One of the best captures of burglars that has taken place in Brooklyn for years was made not many months ago. A number of detectives entered the home of one of a gang and rounded up the lot of them. They were captured redhanded, for the swag of a burglary just committed was found distributed among their pockets. It looked like a fine case, and there was about it that mystery which a detective like to have thrown over his work. But the doing of the job was easy. There had been a number of burglaries, all of the same sort. It was done in a certain way; done with side-lights thrown about it by certain experts. Captain McCauley was the man who had charge of the local service then. "Where's Bill, Dick and Tom So and So?" he asked. "That looks as if they might be out of jail." Inquiry showed that they were at large, and the next thing to do was to locate them. Easily done, for their haunts and associations were known. One of the gang was trailed to his home in this borough, and his house was thereafter under the closest surveillance for days and days. Not a soul passed out who was not seen. And the three burglars were found there one night, were followed as they went out on their nocturnal trip, and were permitted, under the very eyes of four shrewd detectives, to "do a job." The job finished, they started for home, and when they got home they were taken. Each of the men is now doing a long stretch in prison, thanks to the local judges and the police. That was detective work, pure and simple, but there was nothing about the case that is mysterious when it is all explained. Most of the success in detective work is due to experience and to information from outside sources. Then, of course, there is the element of patience, the ability to hang on and hang on, even when the conditions seem disheartening. A detective may follow up a case for months and even years with the most discouraging disappointments, only to end his work in brilliant attainment.

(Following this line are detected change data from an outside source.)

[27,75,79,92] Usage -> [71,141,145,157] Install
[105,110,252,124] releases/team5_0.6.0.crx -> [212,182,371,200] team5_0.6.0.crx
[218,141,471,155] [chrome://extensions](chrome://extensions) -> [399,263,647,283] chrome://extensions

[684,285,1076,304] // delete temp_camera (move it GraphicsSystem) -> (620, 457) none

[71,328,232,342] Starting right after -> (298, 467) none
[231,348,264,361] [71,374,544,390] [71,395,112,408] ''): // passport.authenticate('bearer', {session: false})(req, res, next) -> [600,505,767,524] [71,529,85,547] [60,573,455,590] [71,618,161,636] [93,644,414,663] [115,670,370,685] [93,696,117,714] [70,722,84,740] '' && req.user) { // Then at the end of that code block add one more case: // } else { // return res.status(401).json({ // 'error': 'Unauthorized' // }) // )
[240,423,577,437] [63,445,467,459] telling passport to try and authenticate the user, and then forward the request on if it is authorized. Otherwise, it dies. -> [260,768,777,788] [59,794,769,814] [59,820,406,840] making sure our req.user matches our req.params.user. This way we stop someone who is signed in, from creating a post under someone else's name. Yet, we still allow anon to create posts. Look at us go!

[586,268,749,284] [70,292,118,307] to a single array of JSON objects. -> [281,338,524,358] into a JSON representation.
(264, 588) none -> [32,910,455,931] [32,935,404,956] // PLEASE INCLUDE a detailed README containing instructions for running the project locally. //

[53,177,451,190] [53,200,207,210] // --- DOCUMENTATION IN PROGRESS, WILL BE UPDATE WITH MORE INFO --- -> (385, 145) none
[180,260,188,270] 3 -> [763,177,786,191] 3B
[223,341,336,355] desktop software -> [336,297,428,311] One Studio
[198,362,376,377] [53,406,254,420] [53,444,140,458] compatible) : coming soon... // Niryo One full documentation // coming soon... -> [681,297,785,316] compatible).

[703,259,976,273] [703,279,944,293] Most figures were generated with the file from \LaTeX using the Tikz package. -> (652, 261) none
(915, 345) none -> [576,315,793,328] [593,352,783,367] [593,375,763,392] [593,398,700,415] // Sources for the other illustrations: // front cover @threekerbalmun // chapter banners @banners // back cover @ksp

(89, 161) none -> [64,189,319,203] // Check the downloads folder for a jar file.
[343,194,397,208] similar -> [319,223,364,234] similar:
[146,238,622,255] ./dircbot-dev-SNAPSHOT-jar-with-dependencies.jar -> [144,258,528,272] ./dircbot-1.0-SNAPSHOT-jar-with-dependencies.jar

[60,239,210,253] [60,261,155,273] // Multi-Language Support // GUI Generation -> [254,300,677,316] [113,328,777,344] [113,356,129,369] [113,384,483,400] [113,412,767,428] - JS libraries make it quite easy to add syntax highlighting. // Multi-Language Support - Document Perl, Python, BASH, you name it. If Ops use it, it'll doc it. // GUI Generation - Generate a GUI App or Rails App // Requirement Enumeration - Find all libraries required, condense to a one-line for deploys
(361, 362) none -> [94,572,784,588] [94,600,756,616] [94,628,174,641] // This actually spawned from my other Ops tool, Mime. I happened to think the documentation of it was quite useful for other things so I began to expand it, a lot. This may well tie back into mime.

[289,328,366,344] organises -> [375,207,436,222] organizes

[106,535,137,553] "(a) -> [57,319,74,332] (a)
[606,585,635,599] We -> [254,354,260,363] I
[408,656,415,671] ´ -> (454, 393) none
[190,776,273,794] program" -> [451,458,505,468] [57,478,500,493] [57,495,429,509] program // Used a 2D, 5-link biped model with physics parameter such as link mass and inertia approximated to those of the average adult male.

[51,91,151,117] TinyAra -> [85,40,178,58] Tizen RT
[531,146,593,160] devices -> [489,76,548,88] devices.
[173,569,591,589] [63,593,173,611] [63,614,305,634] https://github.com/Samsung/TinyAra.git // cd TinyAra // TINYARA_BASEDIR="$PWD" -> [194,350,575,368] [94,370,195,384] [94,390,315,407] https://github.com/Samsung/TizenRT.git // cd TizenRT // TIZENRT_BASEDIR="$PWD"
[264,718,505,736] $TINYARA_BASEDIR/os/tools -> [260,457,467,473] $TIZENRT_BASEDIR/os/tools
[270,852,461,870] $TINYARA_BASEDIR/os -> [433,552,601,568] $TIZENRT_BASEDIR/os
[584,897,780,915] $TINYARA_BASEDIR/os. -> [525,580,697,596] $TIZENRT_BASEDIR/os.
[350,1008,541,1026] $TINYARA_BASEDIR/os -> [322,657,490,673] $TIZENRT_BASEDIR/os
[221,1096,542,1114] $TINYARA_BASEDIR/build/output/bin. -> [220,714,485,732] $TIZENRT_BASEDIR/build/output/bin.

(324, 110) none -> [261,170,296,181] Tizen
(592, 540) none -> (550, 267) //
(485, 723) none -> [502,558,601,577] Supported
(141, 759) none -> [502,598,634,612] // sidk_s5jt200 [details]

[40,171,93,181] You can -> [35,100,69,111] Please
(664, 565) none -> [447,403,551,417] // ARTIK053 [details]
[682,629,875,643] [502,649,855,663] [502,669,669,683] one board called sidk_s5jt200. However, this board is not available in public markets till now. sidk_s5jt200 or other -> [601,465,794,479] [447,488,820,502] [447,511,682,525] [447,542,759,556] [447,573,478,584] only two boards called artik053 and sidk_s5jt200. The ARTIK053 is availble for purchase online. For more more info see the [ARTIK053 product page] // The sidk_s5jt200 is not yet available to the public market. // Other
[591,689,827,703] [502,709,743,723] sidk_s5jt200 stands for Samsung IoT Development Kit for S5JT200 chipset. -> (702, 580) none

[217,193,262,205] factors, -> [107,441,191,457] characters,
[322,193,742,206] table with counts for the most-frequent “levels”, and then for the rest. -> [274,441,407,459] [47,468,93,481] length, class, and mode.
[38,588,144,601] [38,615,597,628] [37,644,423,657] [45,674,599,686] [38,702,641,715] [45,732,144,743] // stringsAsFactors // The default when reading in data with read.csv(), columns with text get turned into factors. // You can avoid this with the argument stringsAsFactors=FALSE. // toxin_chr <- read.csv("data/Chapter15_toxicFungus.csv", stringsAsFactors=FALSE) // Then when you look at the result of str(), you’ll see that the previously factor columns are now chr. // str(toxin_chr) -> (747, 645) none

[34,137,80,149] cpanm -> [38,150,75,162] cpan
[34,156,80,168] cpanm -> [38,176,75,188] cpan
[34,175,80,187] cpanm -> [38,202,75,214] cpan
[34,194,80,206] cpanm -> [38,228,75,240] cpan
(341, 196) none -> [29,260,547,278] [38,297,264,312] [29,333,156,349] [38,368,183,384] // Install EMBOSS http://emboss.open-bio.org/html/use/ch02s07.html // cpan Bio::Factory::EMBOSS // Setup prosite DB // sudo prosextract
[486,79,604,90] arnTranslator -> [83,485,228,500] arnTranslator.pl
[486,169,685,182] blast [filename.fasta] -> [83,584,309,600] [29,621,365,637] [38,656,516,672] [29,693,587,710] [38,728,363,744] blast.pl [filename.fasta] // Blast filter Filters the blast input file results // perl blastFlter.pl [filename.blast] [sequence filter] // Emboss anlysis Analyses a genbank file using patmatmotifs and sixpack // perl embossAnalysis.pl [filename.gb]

The professional detective in London, Paris or New York is pretty much the same man, working on the same problems without any supernatural power of divination, making purely human mistakes or gaining the degree of success which comes only from hard work. Of course, there is a class of men who seem to be particularly fortunate. They happen to be around at the right time, or conditions strike them in the right way, but it is the hard working, observant and wide-awake man who makes his way in the service. The mental caliber of the detective of today in this country is better than in bygone years, when the patrolman with a pull was put on the work. Nowadays young men who have shown aptitude for the service have been selected, and, on the whole, the detective force of New York is doing work that will stand comparison with the best detective forces of other countries, not excluding Scotland Yard with its baronet at the head. Jim McCafferty may not have a handle to his name, but he is an Inspector now. He has done good work in Mulberry street and has had no more failures than the big men at Scotland Yard. And Brooklyn is pretty well provided with good men to follow up her criminal mysteries with August Kuhne at the head of the detective force and Lieutenant Vachris and his band of Latin sleuths to keep track of the mysteries of the Black hand and the Vendetta.